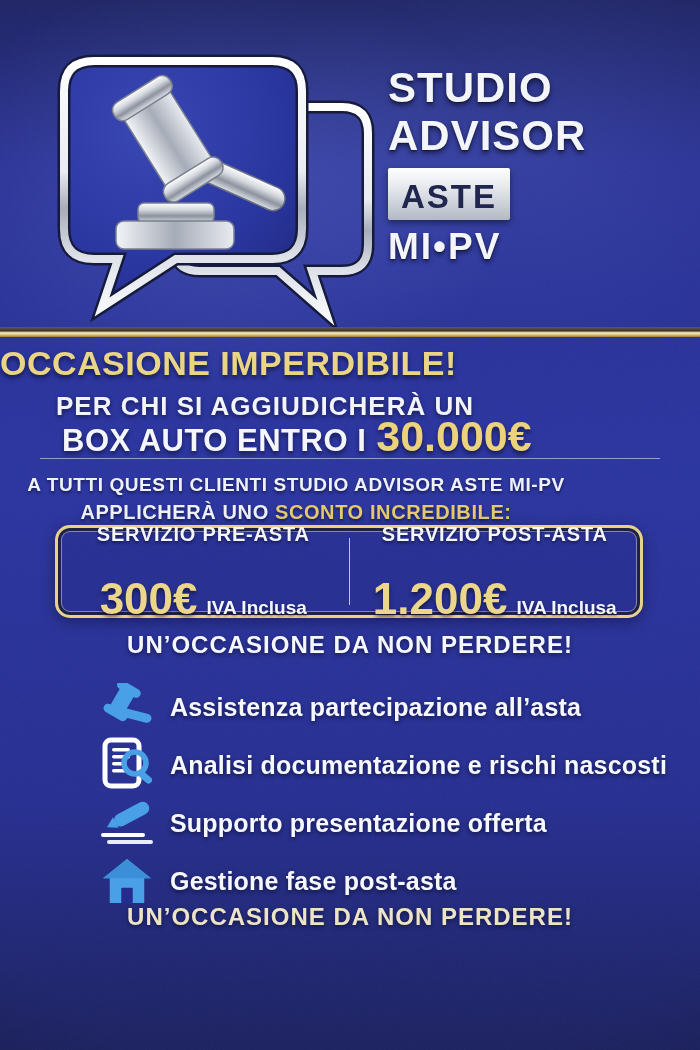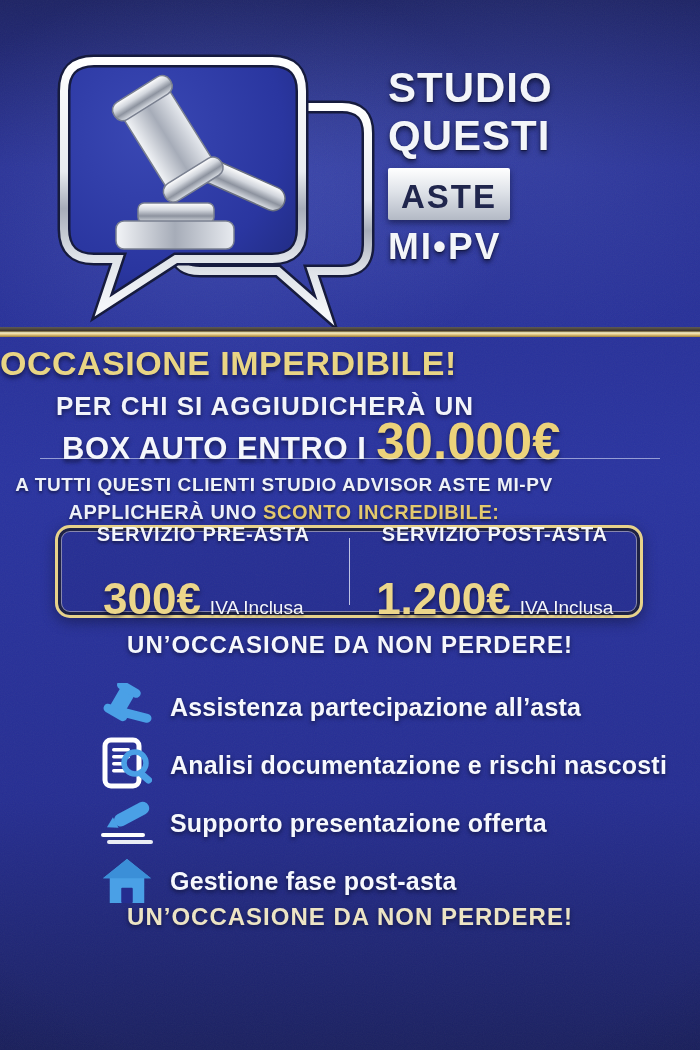--- a/index.html
+++ b/index.html
@@ -149,7 +149,7 @@
 
   <div class="brand">
     <div class="brand-line">STUDIO</div>
-    <div class="brand-line">QUESTI</div>
+    <div class="brand-line">ADVISOR</div>
     <div class="brand-badge">ASTE</div>
     <div class="brand-line brand-region">MI•PV</div>
   </div>

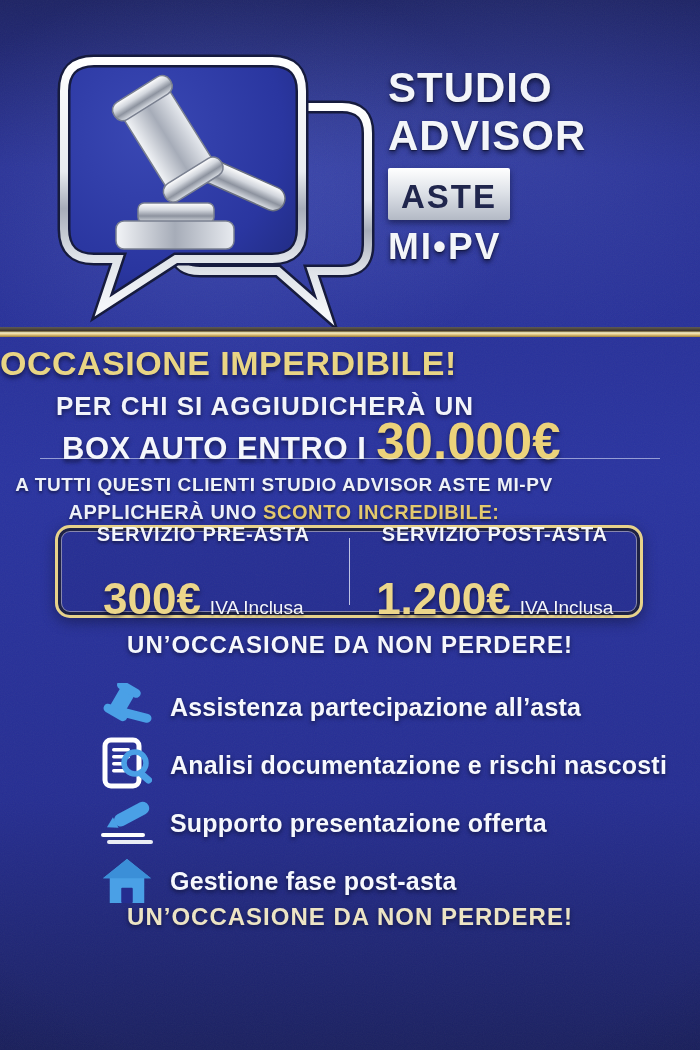--- a/index.html
+++ b/index.html
@@ -50,7 +50,7 @@
     text-shadow:0 3px 4px rgba(8,10,35,.6);
   }
   .subline2-gold{
-    margin-left:10px;font-size:51px;font-weight:800;letter-spacing:0;color:#ecd27a;
+    margin-left:10px;font-size:43px;font-weight:800;letter-spacing:0;color:#ecd27a;
     text-shadow:0 3px 4px rgba(8,10,35,.6);
   }
   .thin-divider{position:absolute;left:40px;top:458px;width:620px;height:1px;background:rgba(235,240,255,.55);}

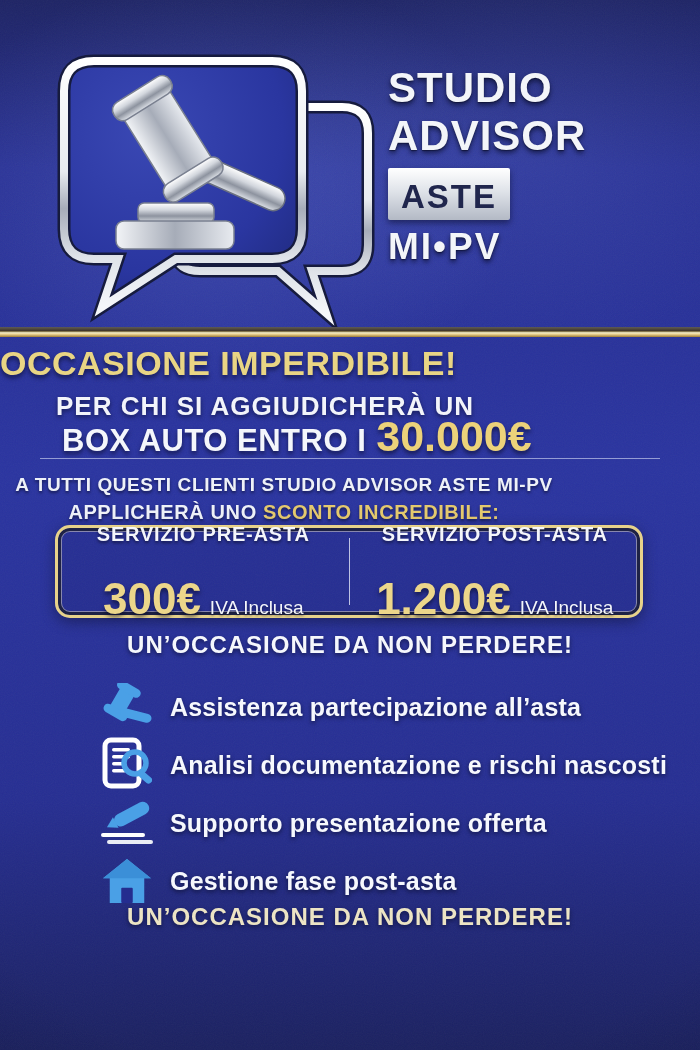--- a/index.html
+++ b/index.html
@@ -54,7 +54,7 @@
     text-shadow:0 3px 4px rgba(8,10,35,.6);
   }
   .thin-divider{position:absolute;left:40px;top:458px;width:620px;height:1px;background:rgba(235,240,255,.55);}
-  .clients{position:absolute;left:0;top:474px;width:568px;text-align:center;color:#eef1f8;}
+  .clients{position:absolute;left:12px;top:474px;width:568px;text-align:center;color:#eef1f8;}
   .clients-line1{font-size:19px;font-weight:600;letter-spacing:.6px;text-shadow:0 2px 3px rgba(8,10,35,.6);}
   .clients-line2{margin-top:5px;font-size:20px;font-weight:700;letter-spacing:.6px;text-shadow:0 2px 3px rgba(8,10,35,.6);}
   .gold-strong{color:#e4c96e;font-weight:800;}

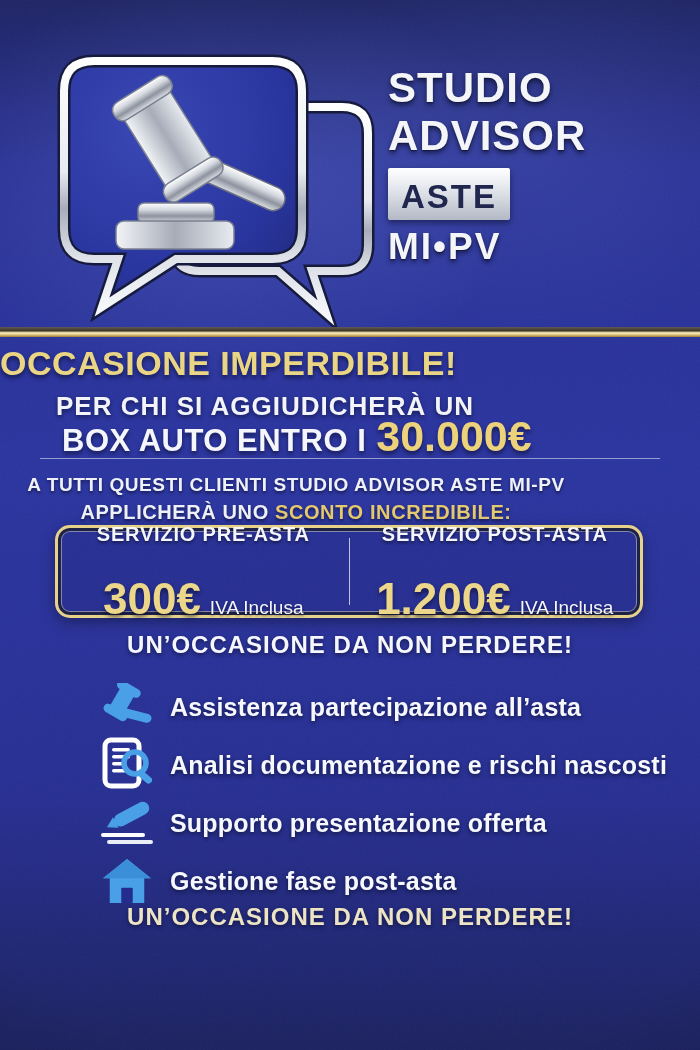--- a/index.html
+++ b/index.html
@@ -76,7 +76,7 @@
     font-size:44px;font-weight:800;color:#ecd68a;letter-spacing:0;
     text-shadow:0 3px 4px rgba(8,10,35,.6);
   }
-  .price-note{margin-left:9px;font-size:19px;font-weight:400;color:#f4f6fb;text-shadow:0 2px 3px rgba(8,10,35,.6);}
+  .price-note{margin-left:9px;font-size:19px;font-weight:700;color:#f4f6fb;text-shadow:0 2px 3px rgba(8,10,35,.6);}
   
   .cta{position:absolute;left:0;width:700px;text-align:center;font-weight:800;letter-spacing:1px;
        text-shadow:0 2px 4px rgba(8,10,35,.6);}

PROBLEM TO SOLVE: Transcribe every line of the records exactly. Pictures do not belong in the copy.

ANSWER TO THIS PROBLEM:
--- a/index.html
+++ b/index.html
@@ -149,7 +149,7 @@
 
   <div class="brand">
     <div class="brand-line">STUDIO</div>
-    <div class="brand-line">QUESTI</div>
+    <div class="brand-line">ADVISOR</div>
     <div class="brand-badge">ASTE</div>
     <div class="brand-line brand-region">MI•PV</div>
   </div>

--- a/index.html
+++ b/index.html
@@ -50,7 +50,7 @@
     text-shadow:0 3px 4px rgba(8,10,35,.6);
   }
   .subline2-gold{
-    margin-left:10px;font-size:51px;font-weight:800;letter-spacing:0;color:#ecd27a;
+    margin-left:10px;font-size:43px;font-weight:800;letter-spacing:0;color:#ecd27a;
     text-shadow:0 3px 4px rgba(8,10,35,.6);
   }
   .thin-divider{position:absolute;left:40px;top:458px;width:620px;height:1px;background:rgba(235,240,255,.55);}

--- a/index.html
+++ b/index.html
@@ -54,7 +54,7 @@
     text-shadow:0 3px 4px rgba(8,10,35,.6);
   }
   .thin-divider{position:absolute;left:40px;top:458px;width:620px;height:1px;background:rgba(235,240,255,.55);}
-  .clients{position:absolute;left:0;top:474px;width:568px;text-align:center;color:#eef1f8;}
+  .clients{position:absolute;left:12px;top:474px;width:568px;text-align:center;color:#eef1f8;}
   .clients-line1{font-size:19px;font-weight:600;letter-spacing:.6px;text-shadow:0 2px 3px rgba(8,10,35,.6);}
   .clients-line2{margin-top:5px;font-size:20px;font-weight:700;letter-spacing:.6px;text-shadow:0 2px 3px rgba(8,10,35,.6);}
   .gold-strong{color:#e4c96e;font-weight:800;}

--- a/index.html
+++ b/index.html
@@ -76,7 +76,7 @@
     font-size:44px;font-weight:800;color:#ecd68a;letter-spacing:0;
     text-shadow:0 3px 4px rgba(8,10,35,.6);
   }
-  .price-note{margin-left:9px;font-size:19px;font-weight:400;color:#f4f6fb;text-shadow:0 2px 3px rgba(8,10,35,.6);}
+  .price-note{margin-left:9px;font-size:19px;font-weight:700;color:#f4f6fb;text-shadow:0 2px 3px rgba(8,10,35,.6);}
   
   .cta{position:absolute;left:0;width:700px;text-align:center;font-weight:800;letter-spacing:1px;
        text-shadow:0 2px 4px rgba(8,10,35,.6);}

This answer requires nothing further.